HTML5 als Universallösung sehen

Sind Offenheit und Flexibilität der Maßstab für zukunftsgerichtete Automatisierungslösungen, zeigt sich sofort, dass die Visualisierung in den verschiedenen Systemen nicht auf einer bestimmten Softwareplattform basieren kann. Es stehen zwar unterschiedliche Cross Compiler zur Verfügung, die allerdings Einschränkungen im Hinblick auf die einzelnen Plattformen haben sowie in Bezug auf Releases und Updates nicht auf dem aktuellen Stand der Technik sind. Ferner treten des Öfteren Probleme auf, die individuell gelöst werden müssen. Hier bietet die Webtechnologie und speziell die Computersprache HTML5 die Möglichkeit einer plattformübergreifenden Visualisierung. HTML5 erweist sich dabei als Universallösung, jedoch entstehen immer wieder Inkompatibilitäten zwischen den auf den Plattformen genutzten Browsern. Eventuelle Schwierigkeiten beziehen sich jedoch meist auf die Optik und lassen sich meist einfach beheben.

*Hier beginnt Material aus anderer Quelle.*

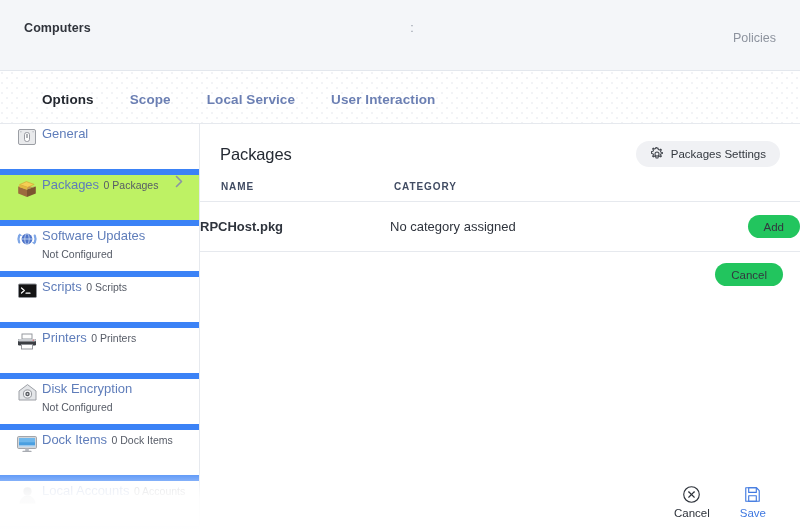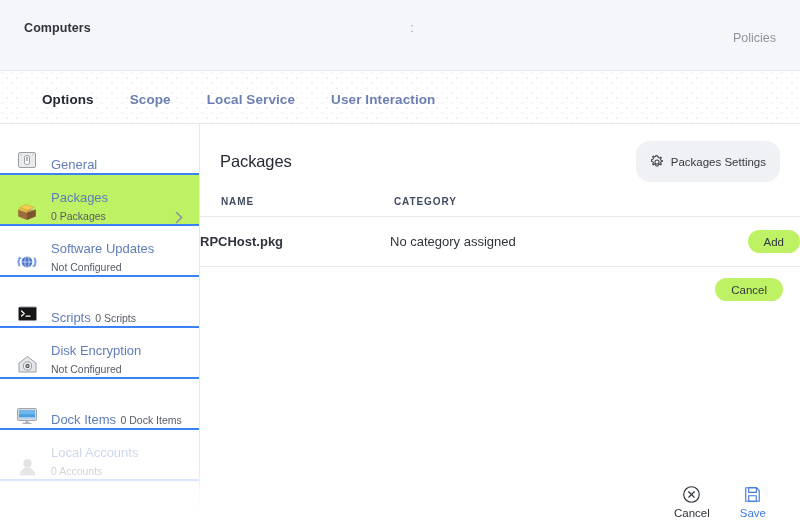"General" .side-item { align-items: flex-end -> flex-start; border-bottom: 2px solid #3b82f6 -> 6px solid #3b82f6; gap: 11px -> 2px }
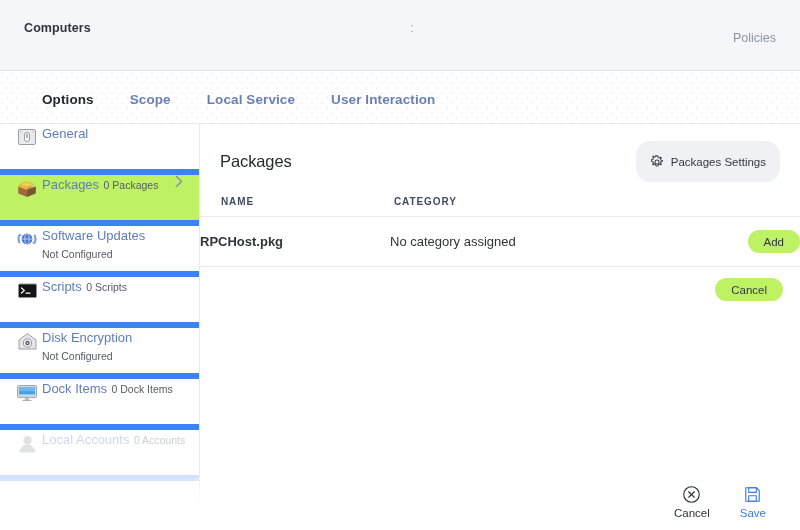"Packages Settings" .pill-btn { height: 41px -> 26px }
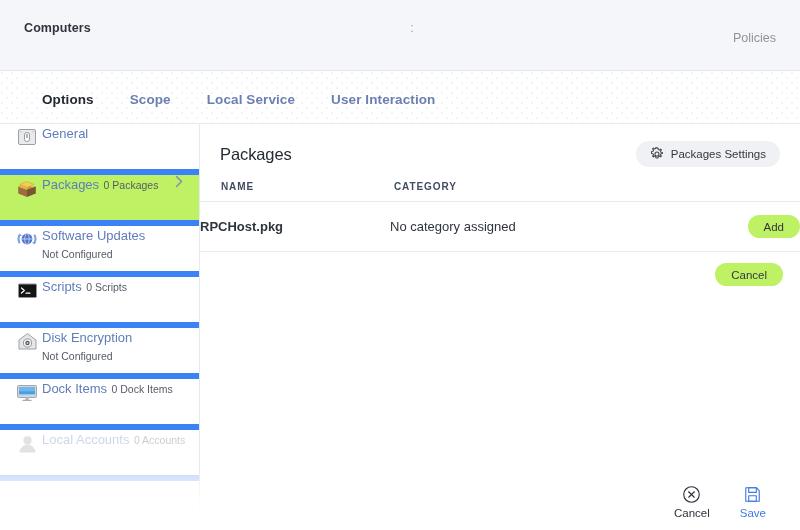"Add" .sm-btn { background: #bef264 -> #22c55e }
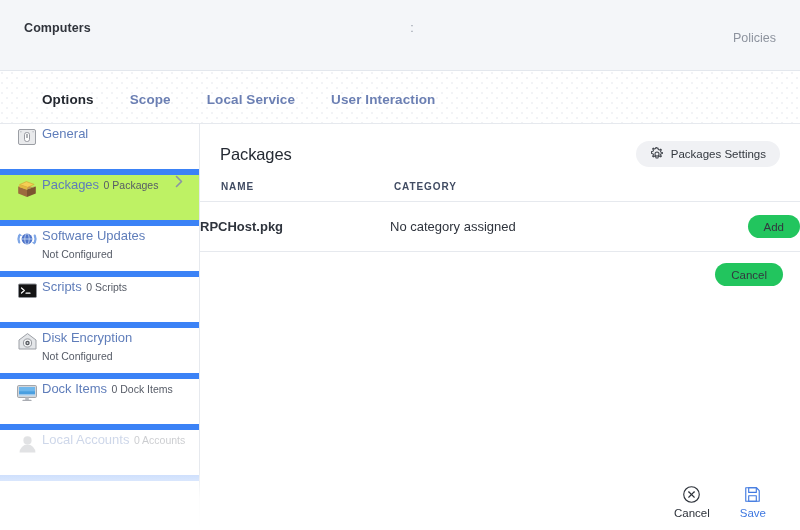"Printers 0 Printers" div.side-item { html: none -> <div> <span> <svg> <rect></rect> <rect></rect> <rect></rect> <rect></rect> <circle></circle> </svg> </span> <span> <span>Printers</span> <span>0 Printers</span> </span> </div> }
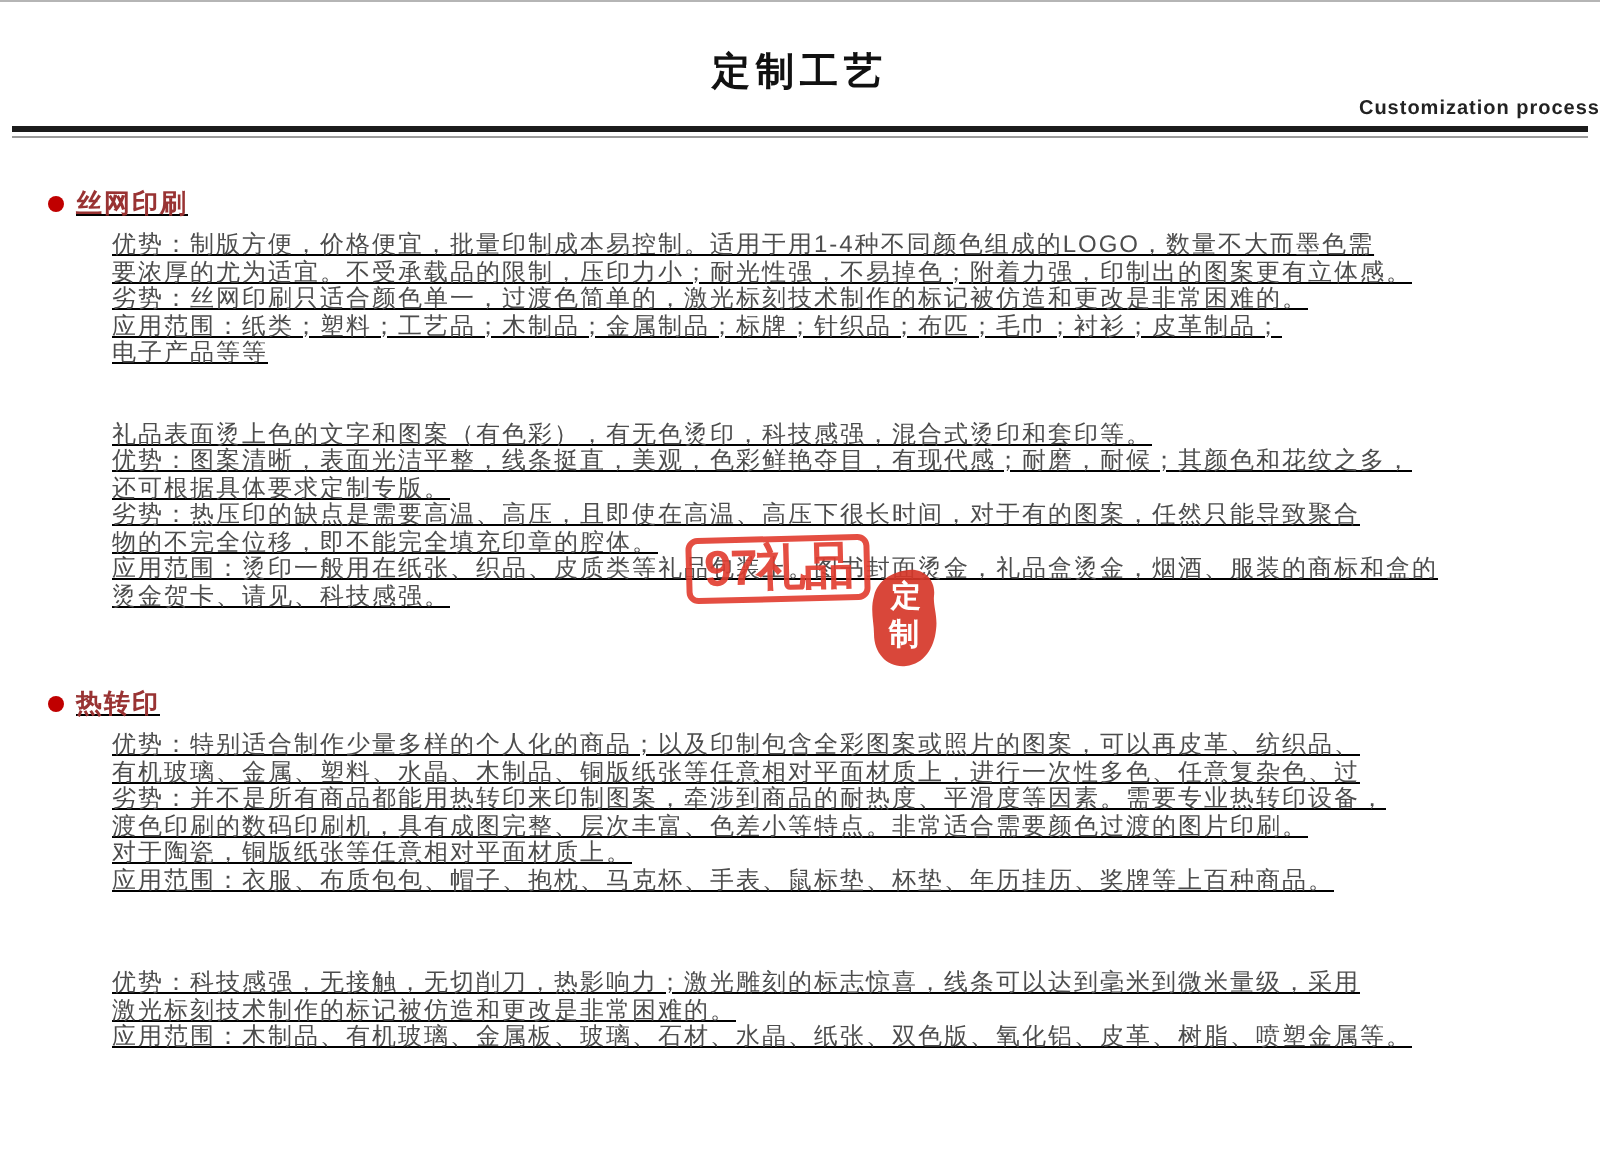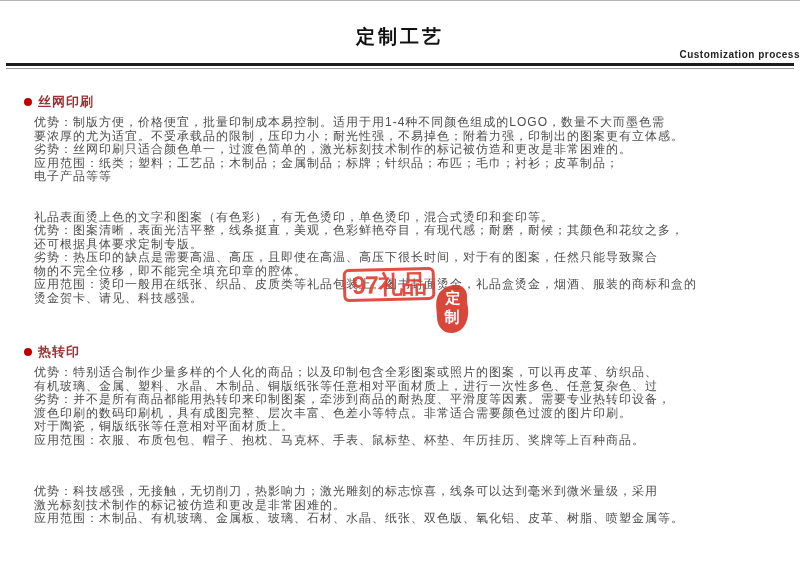"丝网印刷" .sections { text-decoration: none -> underline }
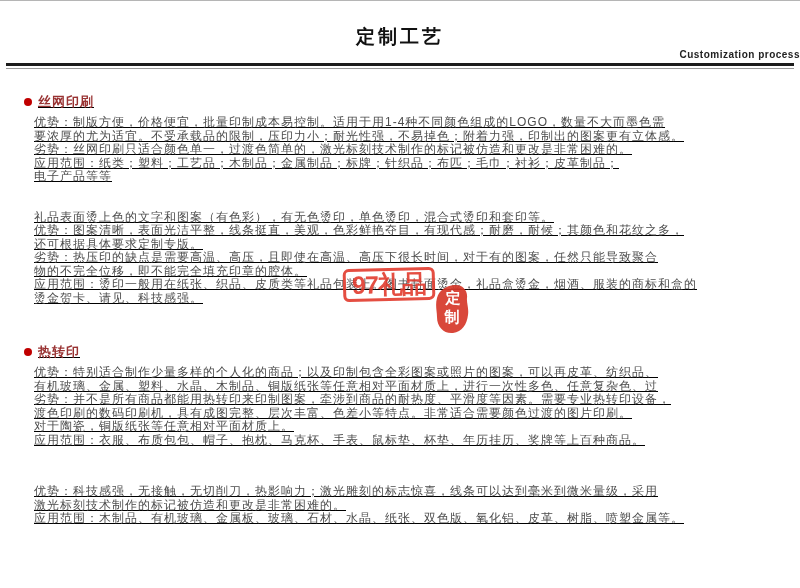"优势：制版方便，价格便宜，批量印制成本易控制。适用于用1-4种不同颜色组成的LO" .section-body { margin-left: 10px -> 32px }
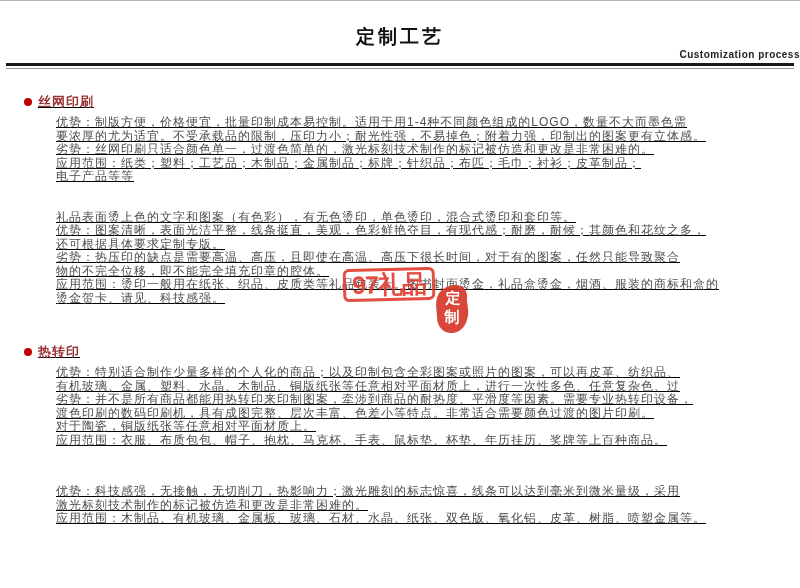"礼品表面烫上色的文字和图案（有色彩），有无色烫印，单色烫印，混合式烫印和套印等。" div.body-line { text: 单色烫印 -> 科技感强 }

Wie eine moderne HMI-Lösung in Praxis aussehen kann, zeigt das das auf Offenheit und Flexibilität ausgelegte Ecosystem PLCnext Technology von Phoenix Contact. Innerhalb dieser Plattform fungiert das Webpanel WP 6000 als Schnittstelle zum Bediener.

Client-/Server-Struktur bildet die Grundlage

Die auf Basis der IT-Technik entwickelten Webpanels fügen sich nahtlos in vorhandene IT-Infrastrukturen ein. Die Grundlage dazu bildet eine Client-/Server-Struktur. Die Steuerungen umfassen (Web-)Server, auf denen die Bedienoberfläche hinterlegt ist: Prozess-/Maschinendaten, Steuerungsprogramm und Visualisierung werden an einer zentralen Stelle vorgehalten. Die Bedienpanels laden in ihrer Funktion als Client die Visualisierung aus der Steuerung. Zu diesem Zweck benötigen die Panels lediglich einen Browser. Das Visualisierungsprojekt selbst verbleibt im Web-Server.

Das Client-/Server-Konzept verfügt in Verbindung mit einer Ethernet-TPC/IP-Vernetzung über entscheidende Vorteile:

  • Engineering, Wartung und Erweiterungen vereinfachen sich. Änderungen werden an einem zentralen Punkt – der Steuerung – vorgenommen und sofort automatisch an sämtliche angeschlossenen Bedieneinheiten verteilt, auch an einen räumlich weit entfernten Wartungs-PC;
  • Zur Anzeige der Visualisierung reicht ein Standardbrowser aus – egal ob auf einem Bedien- oder Webpanel, Windows-PC oder sonstigem Unix-/Linux-System installiert;
  • Spezielle Softwareinstallationen, Kommunikationstreiber und Feldbuskarten entfallen ebenso wie Runtime-Lizenzen;
  • Nach der Ankopplung der Steuerung an das Unternehmensnetzwerk ist die Visualisierung umgehend unternehmensweit abrufbar – bei Bedarf auch übers Internet.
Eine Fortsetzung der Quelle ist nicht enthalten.